Re: md road-map: 2011

NeilBrown <neilb@xxxxxxx> · Thu, 17 Feb 2011 08:35:31 +1100

On Wed, 16 Feb 2011 16:42:26 +0100 David Brown <david@xxxxxxxxxxxxxxx> wrote:

> On 16/02/2011 11:27, NeilBrown wrote:
> >
> > I all,
> >   I wrote this today and posted it at
> > http://neil.brown.name/blog/20110216044002
> >
> > I thought it might be worth posting it here too...
> >
> > NeilBrown
> >
> 
> 
> The bad block log will be a huge step up for reliability by making 
> failures fine-grained.  Occasional failures are a serious risk, 
> especially with very large disks.  The bad block log, especially 
> combined with the "hot replace" idea, will make md raid a lot safer 
> because you avoid running the array in degraded mode (except for a few 
> stripes).
> 
> When a block is marked as bad on a disk, is it possible to inform the 
> file system that the whole stripe is considered bad?  Then the 
> filesystem will (I hope) add that stripe to its own bad block list, move 
> the data out to another stripe (or block, from the fs's viewpoint), thus 
> restoring the raid redundancy for that data.
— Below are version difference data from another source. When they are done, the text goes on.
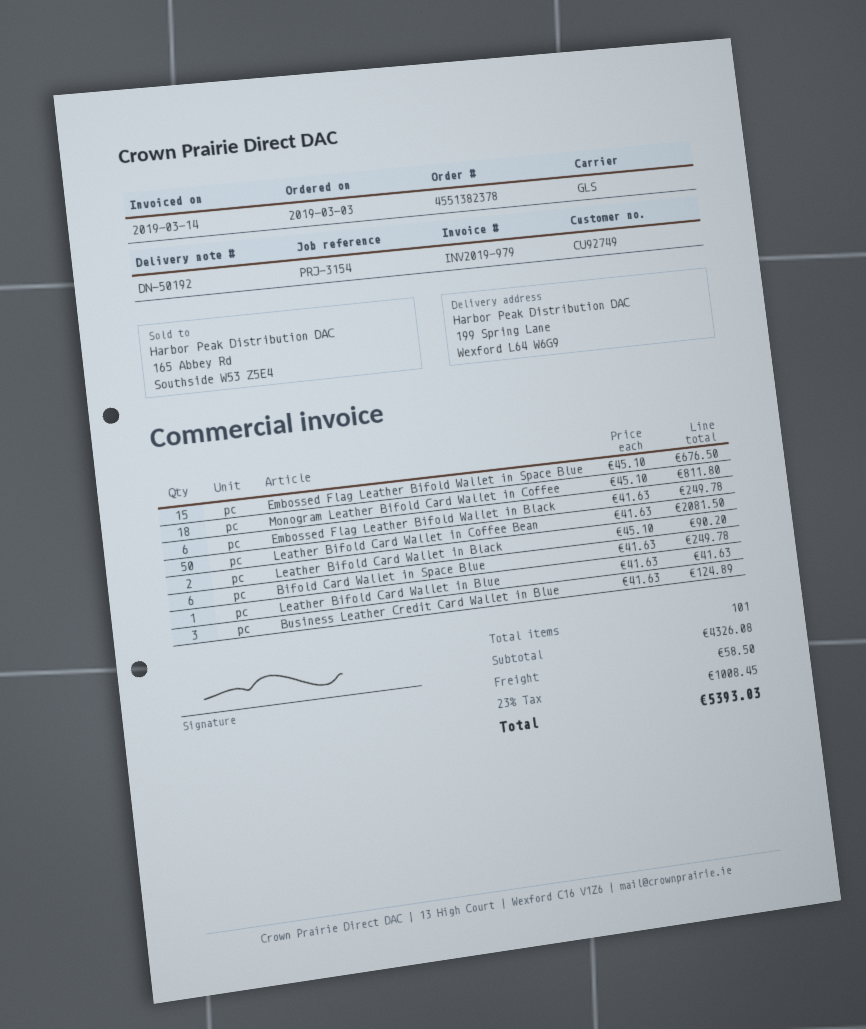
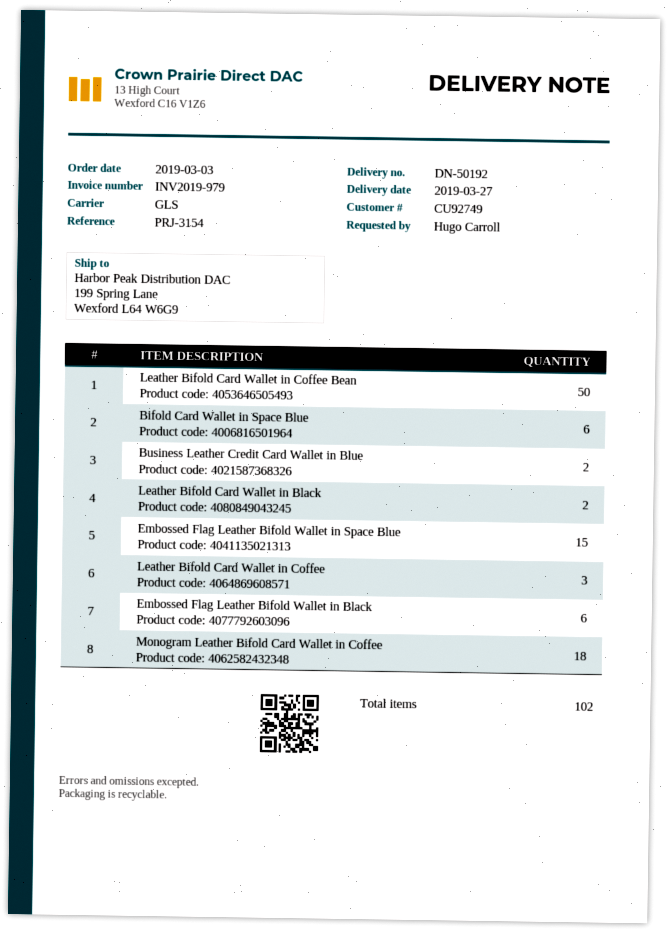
Leather Bifold Card Wallet in Blue: 1 -> none
Business Leather Credit Card Wallet in Blue: 3 -> 2
Leather Bifold Card Wallet in Coffee: none -> 3
total quantity: 101 -> 102

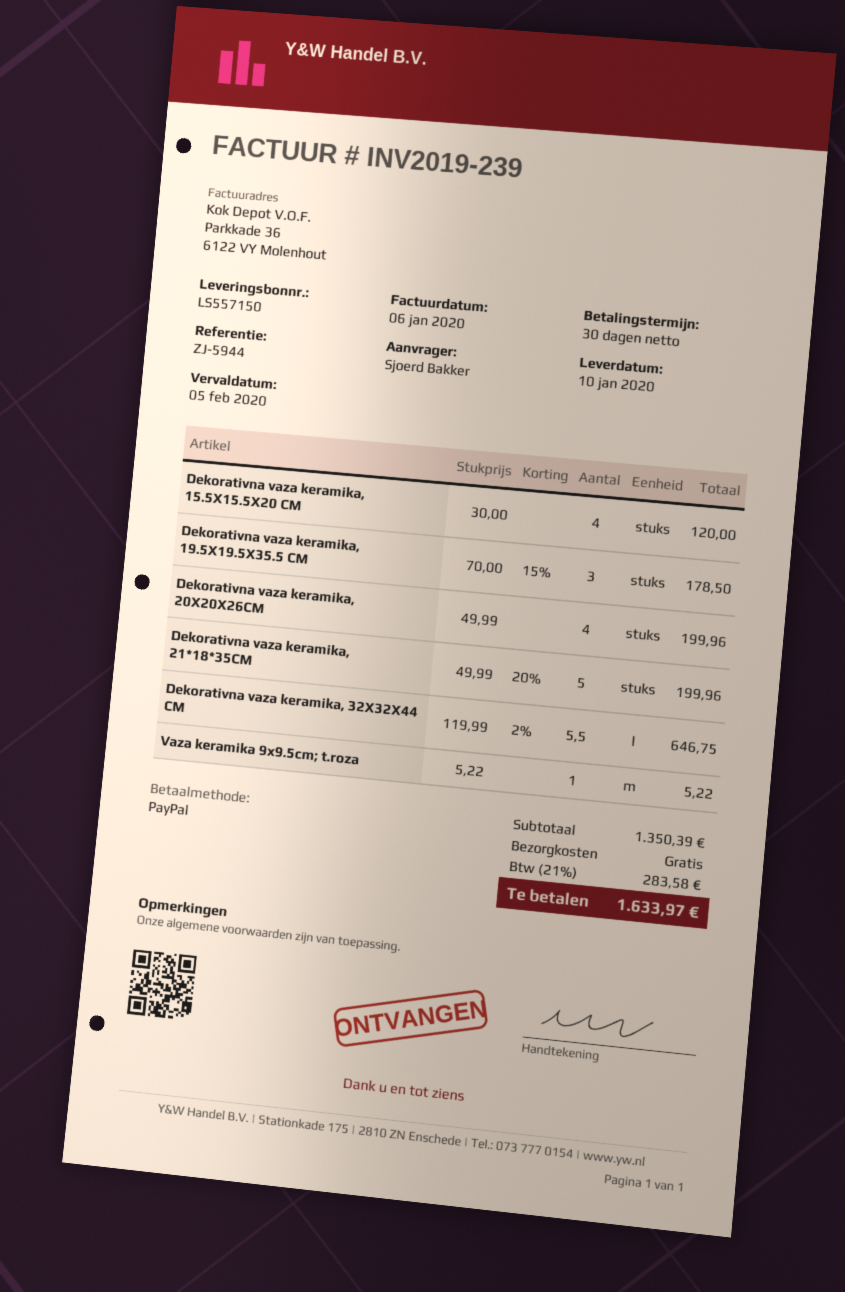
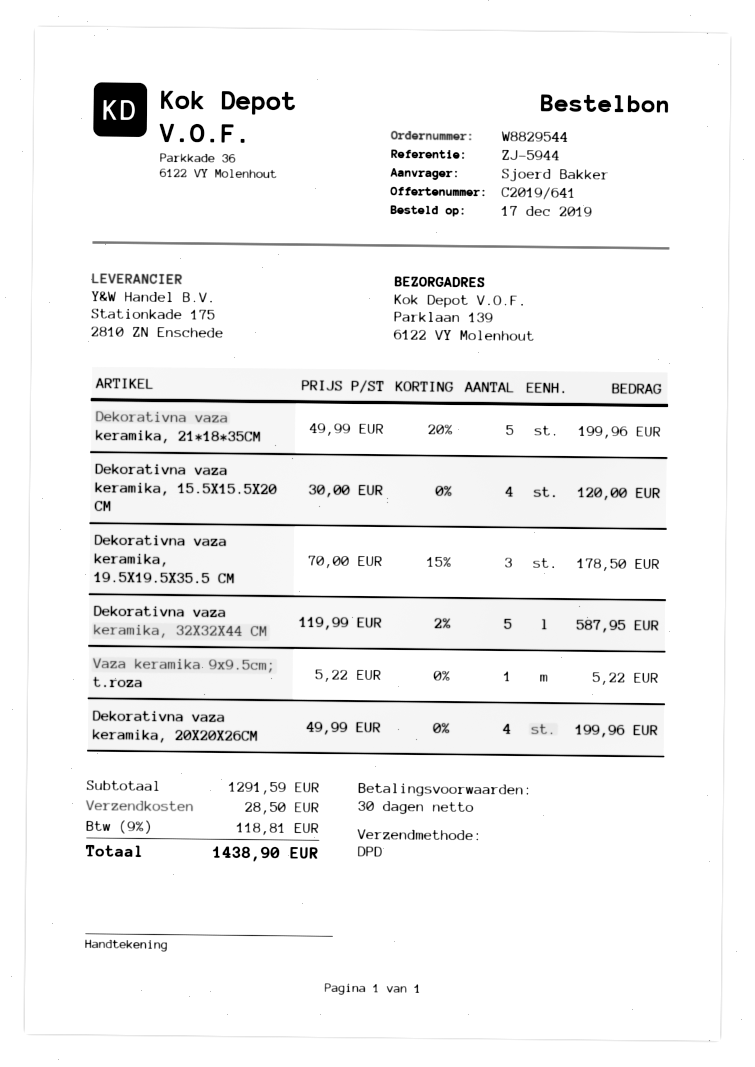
Dekorativna vaza keramika, 32X32X44 CM: 5.5 x 119.99 - 2% = 646.75 -> 5 x 119.99 - 2% = 587.95
subtotal: 1350.39 -> 1291.59
shipping: 0.00 -> 28.50
tax: 21% = 283.58 -> 9% = 118.81
total: 1633.97 -> 1438.90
There is no in-kernel mechanism to do this.  You could possibly write a tool
which examined the bad-block-lists exported by md, and told a filesystem
about them.

It might be good to have a feature where by when the filesystem requests a
'read', it gets told 'here is the data, but I had trouble getting it so you
should try to save it elsewhere and never write here again'.   If you can
find a filesystem developer interested in using the information I'd be
interested in trying to provide it.

> 
> Can a "hot spare" automatically turn into a "hot replace" based on some 
> criteria (such as a certain number of bad blocks)?  Can the replaced 
> drive then become a "hot spare" again?  It may not be perfect, but it is 
> still better than nothing, and useful if the admin can't replace the 
> drive quickly.

Possibly.  This would be a job for user-space though.  May "mdadm --monitor"
could be given some policy such as you describe.  Then it could activate a
spare as appropriate.

> 
> It strikes me that "hot replace" is much like one of the original disks 
> out of the array and replacing it with a RAID 1 pair using the original 
> disk and a missing second.  The new disk is then added to the pair and 
> they are sync'ed.  Finally, you remove the old disk from the RAID 1 
> pair, then re-assign the drive from the RAID 1 "pair" to the original RAID.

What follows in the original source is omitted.